Croatia fights for right to use Teran on labels
Croatian winemakers have said they will continue to fight a European Union ruling preventing them from using grape variety Teran on wine labels, but their fate lies in the hand of Slovenian politicians.
From July 1, Croatia’s accession to the EU means it must stop referring to “Teran” on wines for sale within the 28-nation bloc. EU rules state Teran is a protected designation of origin belonging solely to Slovenia’s Kras region.
The rule is a blow to Croatian winemakers looking to raise their profile in key European markets, including the UK. Croatia argues that Teran, or Terrano in Italian, is a generic grape variety and cannot be subject to a PDO.
“Imagine if people started applying for PDOs for Chardonnay or Cabernet Sauvignon,” said Marino Gerzinic of family-owned Gerzinic winery, which produces wine from Teran grapes in Istria.
“We have all of the proof, all the details,” he added, referring to a winemaker-led campaign to continue using Teran.

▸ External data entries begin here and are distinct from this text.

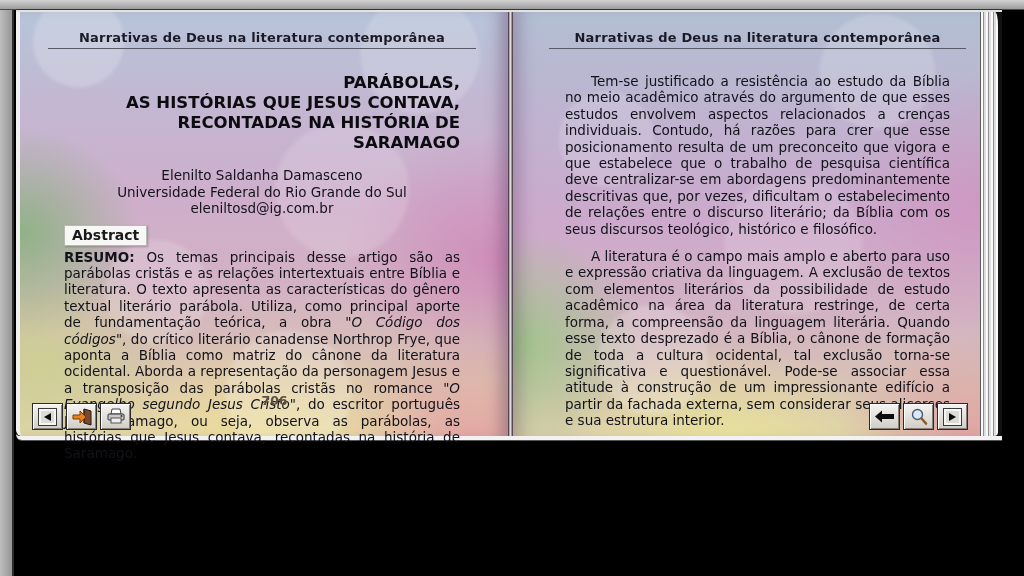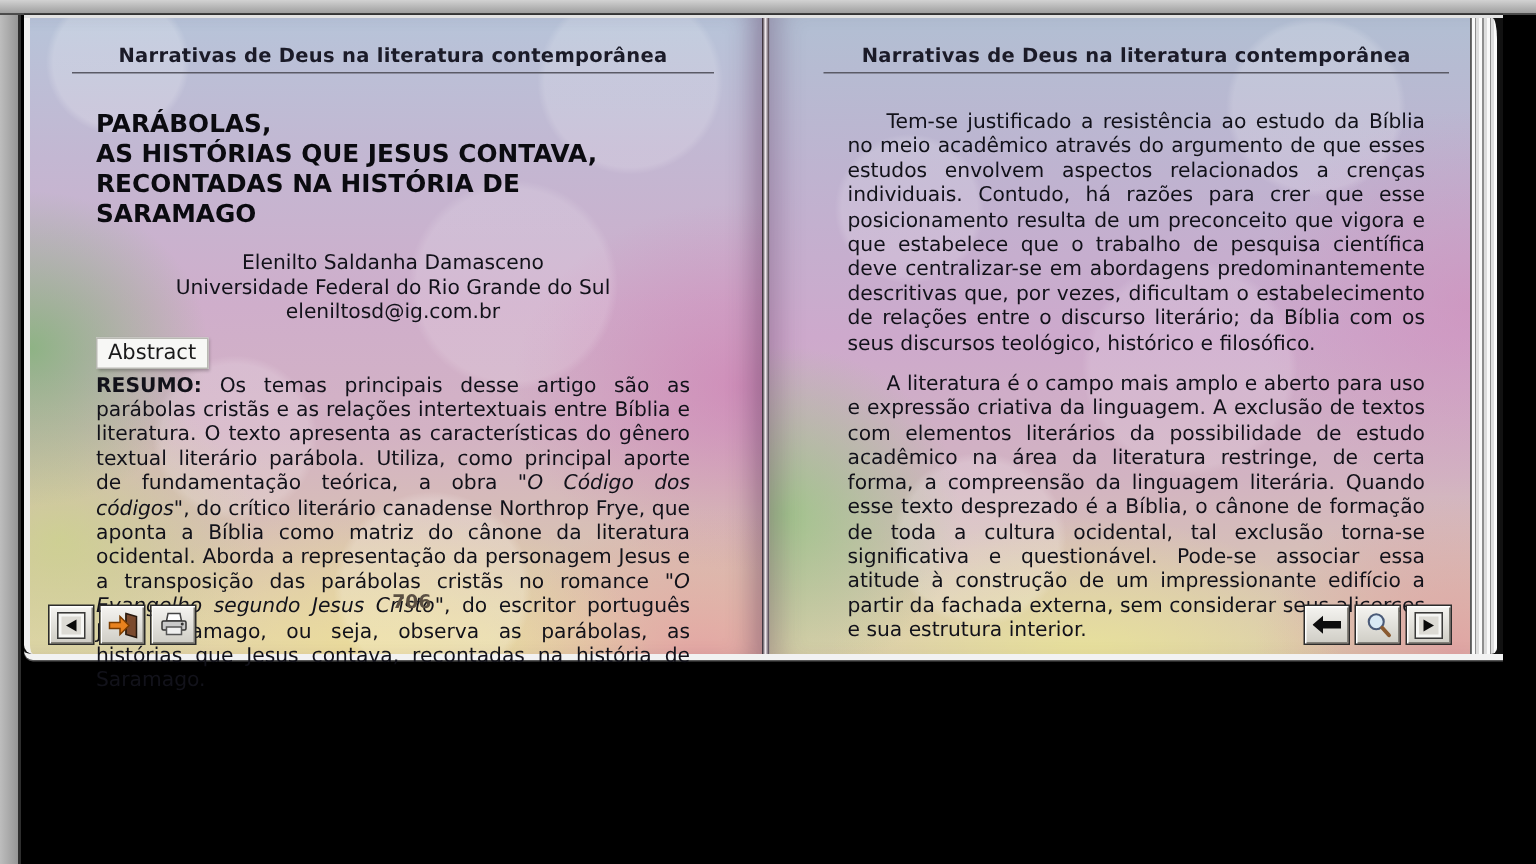--- a/index.html
+++ b/index.html
@@ -64,7 +64,7 @@
     letter-spacing:0.2px; padding-top:6px; }
   .header-rule { border-bottom:1px solid #5a5a66; margin:3px -16px 0 -16px; }
 
-  .article-title { margin-top:24px; text-align:left; font-weight:bold;
+  .article-title { margin-top:24px; text-align:right; font-weight:bold;
     font-size:16.5px; line-height:20px; white-space:pre-line; color:#0b0b10; }
 
   .authors { margin-top:14px; text-align:center; font-size:13.5px; line-height:16.5px;

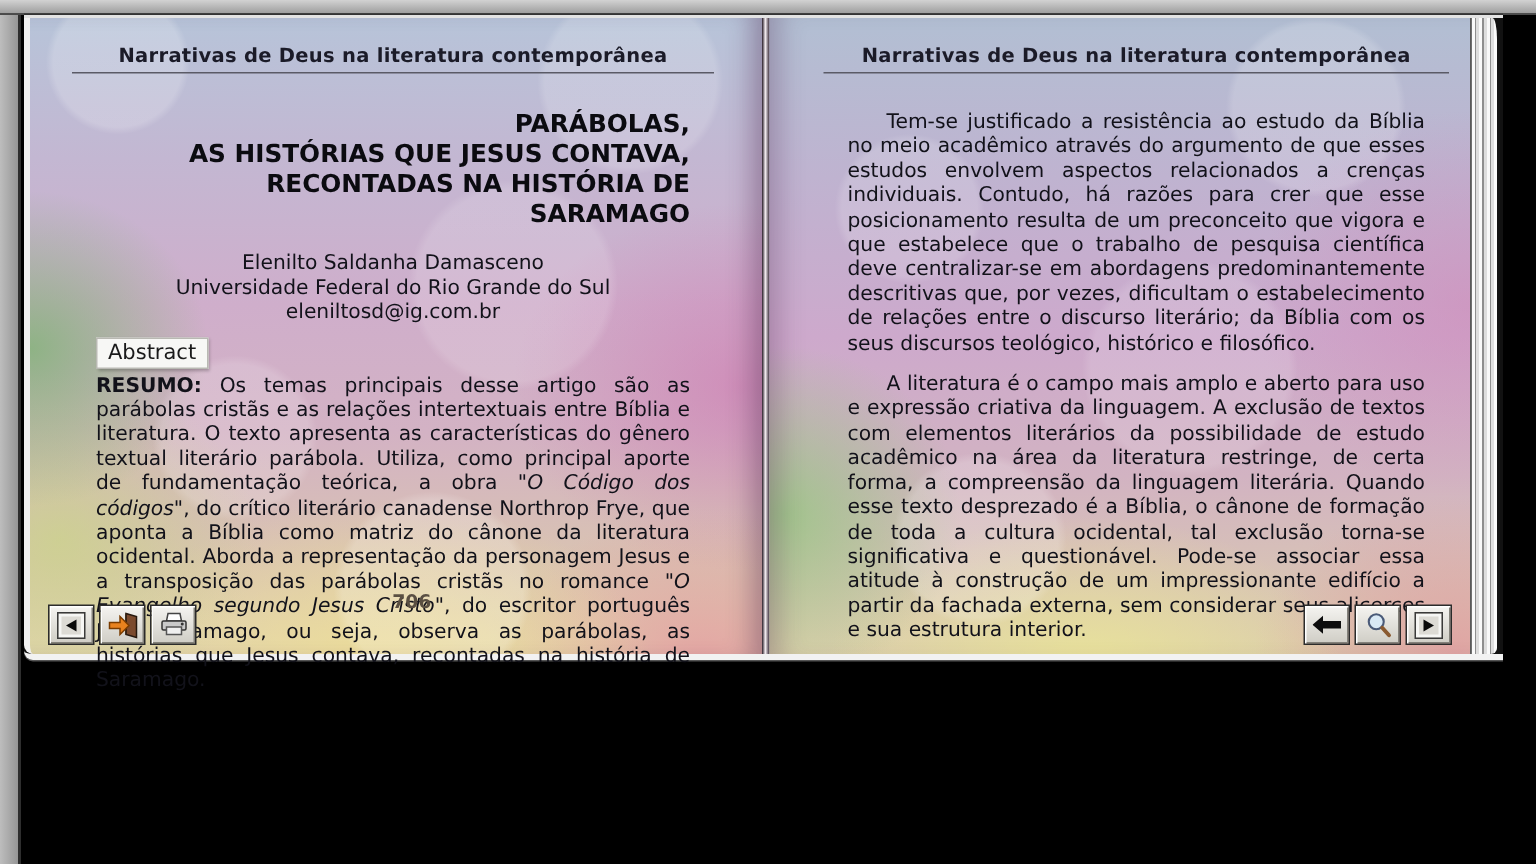--- a/index.html
+++ b/index.html
@@ -72,7 +72,7 @@
 
   .abstract-label { display:inline-block; margin-top:8px; background:#f7f7f5;
     border:1px solid #b9b9b3; box-shadow:1px 1px 2px rgba(0,0,0,0.25);
-    font-weight:normal; font-size:14px; padding:1px 7px 2px 7px; color:#1a1a1a; }
+    font-weight:bold; font-size:14px; padding:1px 7px 2px 7px; color:#1a1a1a; }
 
   .body-text { font-size:13.5px; line-height:16.4px; text-align:justify;margin-top:11px; }
   .resumo { margin-top:3px; }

“The first thing we will try to do is solve this problem between our Ministry of Agriculture and the Ministry in Slovenia, but if we can’t do that we’ll have to go to the EU,” he told Harpers.
Privately, EU sources have told Harpers a cross-border PDO on Teran is theoretically possible. But the sources said all parties would have to sign a formal application and any deal rests on securing the agreement of the Slovenian government.
Gerzinic was previously part of a deal between Italian, Slovenian and Croatian winemakers to share the Teran name. Another proposed solution has been to print “Istrian Teran” on labels.